Некоторые из рассказов о вовкулаках приводят к заключению, что превращение в волка бывает не только невольное, но и совершенно добровольное; в последнем случае оно составляет развлечение молодых парней. Вот один такой рассказ, записанный мною.
«Шли два товаршии; один, знаете, такии, що всяку всячину знав, а другий такий, як оце и мы, гришни. От це той, що знае усе, и каже: „Давай, брат, вовкулаками поперекидаемся та полякаєм дивчат“. „Давай“. Ну. вин сам перекинувся и товарища перекинув, и пишлы дивчат лякать. Писля того, як полякали, пишлы до вербы, откидаются.

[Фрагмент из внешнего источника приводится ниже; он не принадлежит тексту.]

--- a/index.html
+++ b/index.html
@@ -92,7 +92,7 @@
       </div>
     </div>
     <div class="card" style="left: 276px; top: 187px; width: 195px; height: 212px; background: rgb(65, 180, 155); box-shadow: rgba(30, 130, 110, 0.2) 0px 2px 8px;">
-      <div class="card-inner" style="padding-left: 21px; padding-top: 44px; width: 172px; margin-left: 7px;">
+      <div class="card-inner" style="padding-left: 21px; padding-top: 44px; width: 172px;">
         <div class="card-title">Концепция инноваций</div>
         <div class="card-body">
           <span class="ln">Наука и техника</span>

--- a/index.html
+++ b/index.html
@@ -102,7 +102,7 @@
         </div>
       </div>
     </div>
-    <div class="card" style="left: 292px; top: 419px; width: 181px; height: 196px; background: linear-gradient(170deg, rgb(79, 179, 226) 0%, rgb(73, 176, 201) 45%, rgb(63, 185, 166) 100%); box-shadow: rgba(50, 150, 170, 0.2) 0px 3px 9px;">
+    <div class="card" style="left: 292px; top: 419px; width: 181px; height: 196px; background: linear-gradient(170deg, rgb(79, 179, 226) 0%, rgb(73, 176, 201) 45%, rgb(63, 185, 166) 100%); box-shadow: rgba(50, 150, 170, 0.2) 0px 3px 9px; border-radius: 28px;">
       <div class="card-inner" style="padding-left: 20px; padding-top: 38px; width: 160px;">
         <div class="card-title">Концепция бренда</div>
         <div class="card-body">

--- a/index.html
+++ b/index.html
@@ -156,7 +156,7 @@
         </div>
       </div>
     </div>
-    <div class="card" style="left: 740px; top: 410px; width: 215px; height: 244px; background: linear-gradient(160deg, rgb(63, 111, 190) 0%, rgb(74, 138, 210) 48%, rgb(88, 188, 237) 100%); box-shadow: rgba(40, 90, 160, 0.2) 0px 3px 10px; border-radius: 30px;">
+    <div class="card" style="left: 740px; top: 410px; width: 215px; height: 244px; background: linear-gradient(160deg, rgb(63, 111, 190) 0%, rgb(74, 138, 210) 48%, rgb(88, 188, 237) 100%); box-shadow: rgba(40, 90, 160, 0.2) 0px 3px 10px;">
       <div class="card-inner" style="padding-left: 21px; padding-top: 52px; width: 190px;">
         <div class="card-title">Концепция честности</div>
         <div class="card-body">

Той же, що зна усе, откинувся и зробився опьять чоловиком, а другий откидавсь, откидавсь, та й не откинувся,— так вовкулакою и побиг у поле, и кожну нич оце и приходе до своей хаты та и дывитця в викно, що в хати робитця. И так вин доходив до самисенького Риздва. Як есть на голодну кутю прыйшов до хаты и дывитця в викно, а в хати батько й мати и браты сидают вечерять. Мати кладе ложки та й каже: „Оце, тоби, старый, а оце тоби, сынок“. А вовкулака пид викном: „ау“! Це, бач, не скаже: „А мини“ — та „ау!“ Тут уси полякались, повыбигали, застукали того вовки, почали его бить. Брат як ударе его по спыни, а вин и зробився чоловиком та й каже: „Постой, не быйся: я твий брат!“ Взяли его у хату, роздивились — аж вин справди брат».
Превращенные другими посредством чар или заклятий в волков во всех слышанных мною рассказах представляются несчастными, заслуживающими полного сострадания существами; превращающиеся добровольно, особливо колдуны и ведьмы, не испытывают от того никаких страданий, пользуются только этим превращением с выгодою для своих целей; рыская волками по ночам, к рассвету они снова принимают человеческий вид.

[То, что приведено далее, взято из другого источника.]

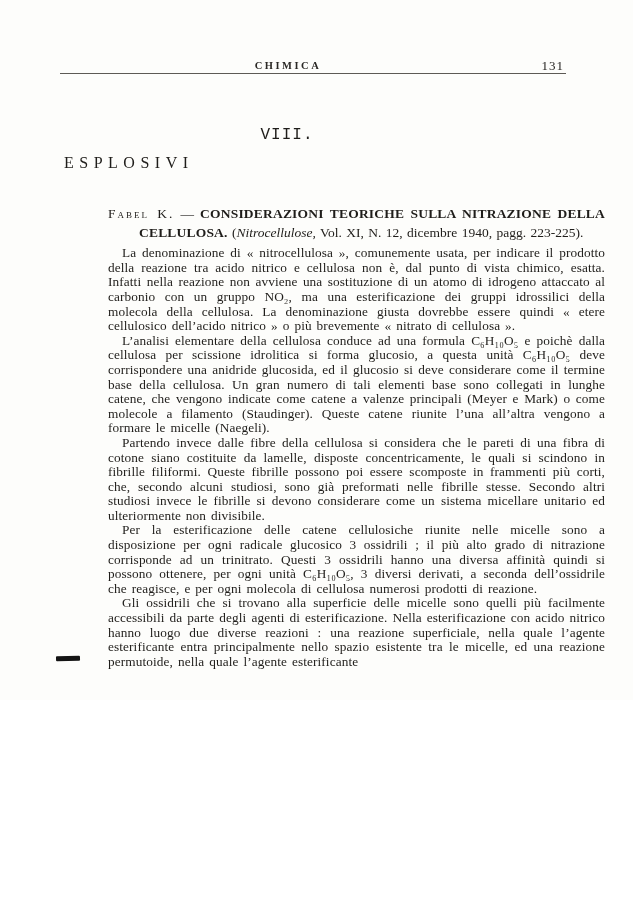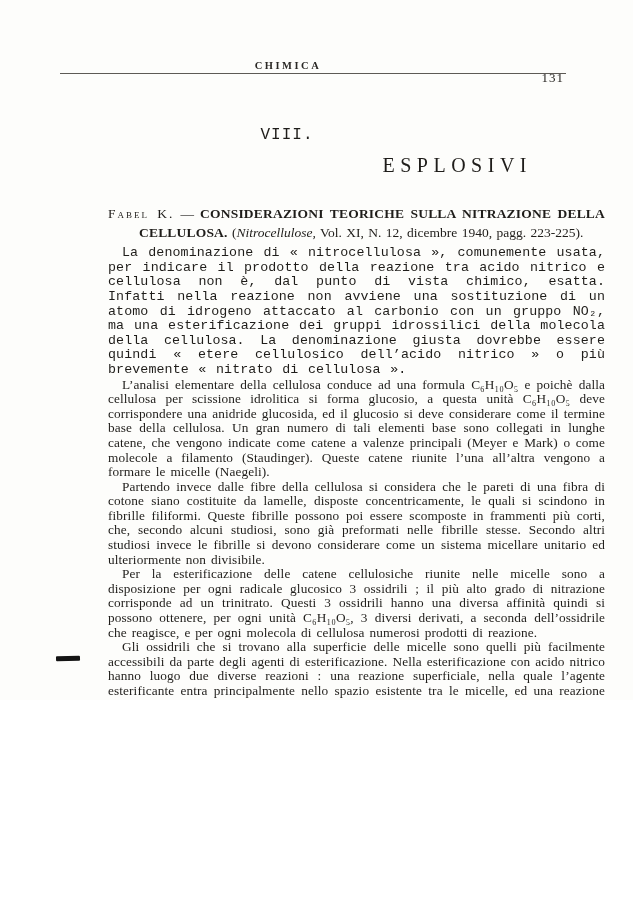--- a/index.html
+++ b/index.html
@@ -38,7 +38,7 @@
   }
   .page-number {
     position: absolute;
-    top: 12px;
+    top: 0;
     right: 1px;
     font-size: 13px;
     letter-spacing: 1px;

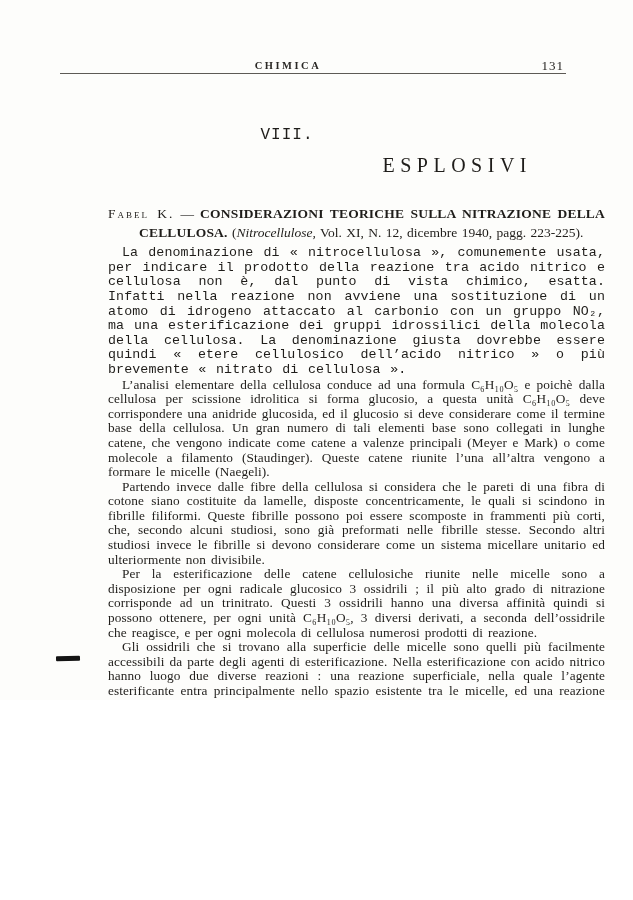--- a/index.html
+++ b/index.html
@@ -68,8 +68,8 @@
     top: 154px;
     left: 64px;
     width: 468px;
-    text-align: right;
-    font-size: 20px;
+    text-align: left;
+    font-size: 16px;
     letter-spacing: 5.5px;
   }
 

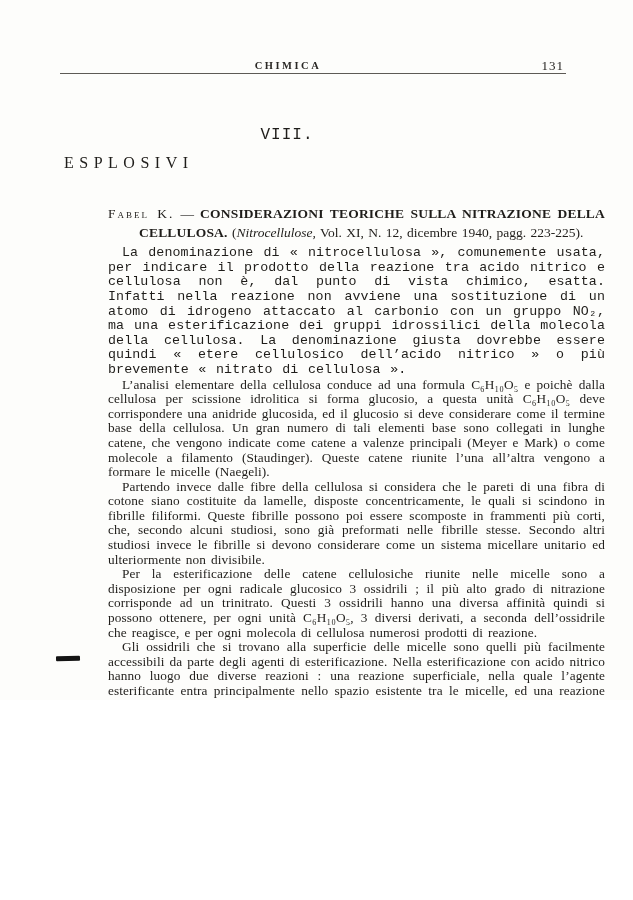--- a/index.html
+++ b/index.html
@@ -111,7 +111,6 @@
   }
   .body-text p:first-child {
     margin-top: 4px;
-    font-family: Liberation Mono, monospace;
   }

Верование в оборотничество, в существование вовкулак составляет один из архаических остатков мифологической стадии человеческой мысли, крепко сохраняющейся в той общественной группе, которая служит верной хранительницей вообще легендарной поэзии древнего человечества, но с сообщением ей местного колорита, местных красок.
Что же способствует сохранению, живучести этих сказочных преданий в народе? Что сообщает вид правдоподобия этим невероятным, глупым россказням? Общий склад народного мировоззрения, личная выгода некоторых и те печальные, хотя довольно редкие случаи умопомешательства, когда в расстроенном уме больного рождается представление о том, что превращение в волка действительно совершается или совершилось уже над его собственной личностью, что он, больной, стал волком. Сюда же следует отнести случаи полного идиотизма, соединенного с немотою и припадками болезни св. Витта. Года два тому назад в одном из южнорусских монастырей нам пришлось увидеть одного из подобных несчастных субъектов, пробегавшего на четвереньках мимо толпы крестившихся при виде его богомольцев, из среды которых доносились до нас восклицания: «Господи, спаси и помилуй!» вместе со словами: «перевертень! перевертень!» Действительно, жалкое создание, почти лишенное человеческого образа, производило на зрителей самое удручающее впечатление. Оно то каталось по земле, издавая какое-то рычание, то, схватившись, продолжало бег свой на четвереньках. Не удивительно, что появление его тотчас же вызвало в толпе представление об оборотне, перевертне.
К числу лиц заинтересованных поддержанием в простом народе верования в превращения людей, мы относим также не только тех, что слывут знахарями, колдунами, но и конокрадов, а равно занимающихся кражею скота. Они-то и есть те разъезжающие по утрам около хуторов всадники, рассказы, о встречах с которыми нам приходилось неоднократно слышать, и которые, будто бы ища убежавших волками жениха и невесты с целью возвратить им прежний человеческий их вид, на самом деле высматривают, где бы украсть коня или вола. Но, будучи захвачены врасплох, эти хищники, пользуясь наивной верой крестьян, несут им всякую всячину для отвода только глаз.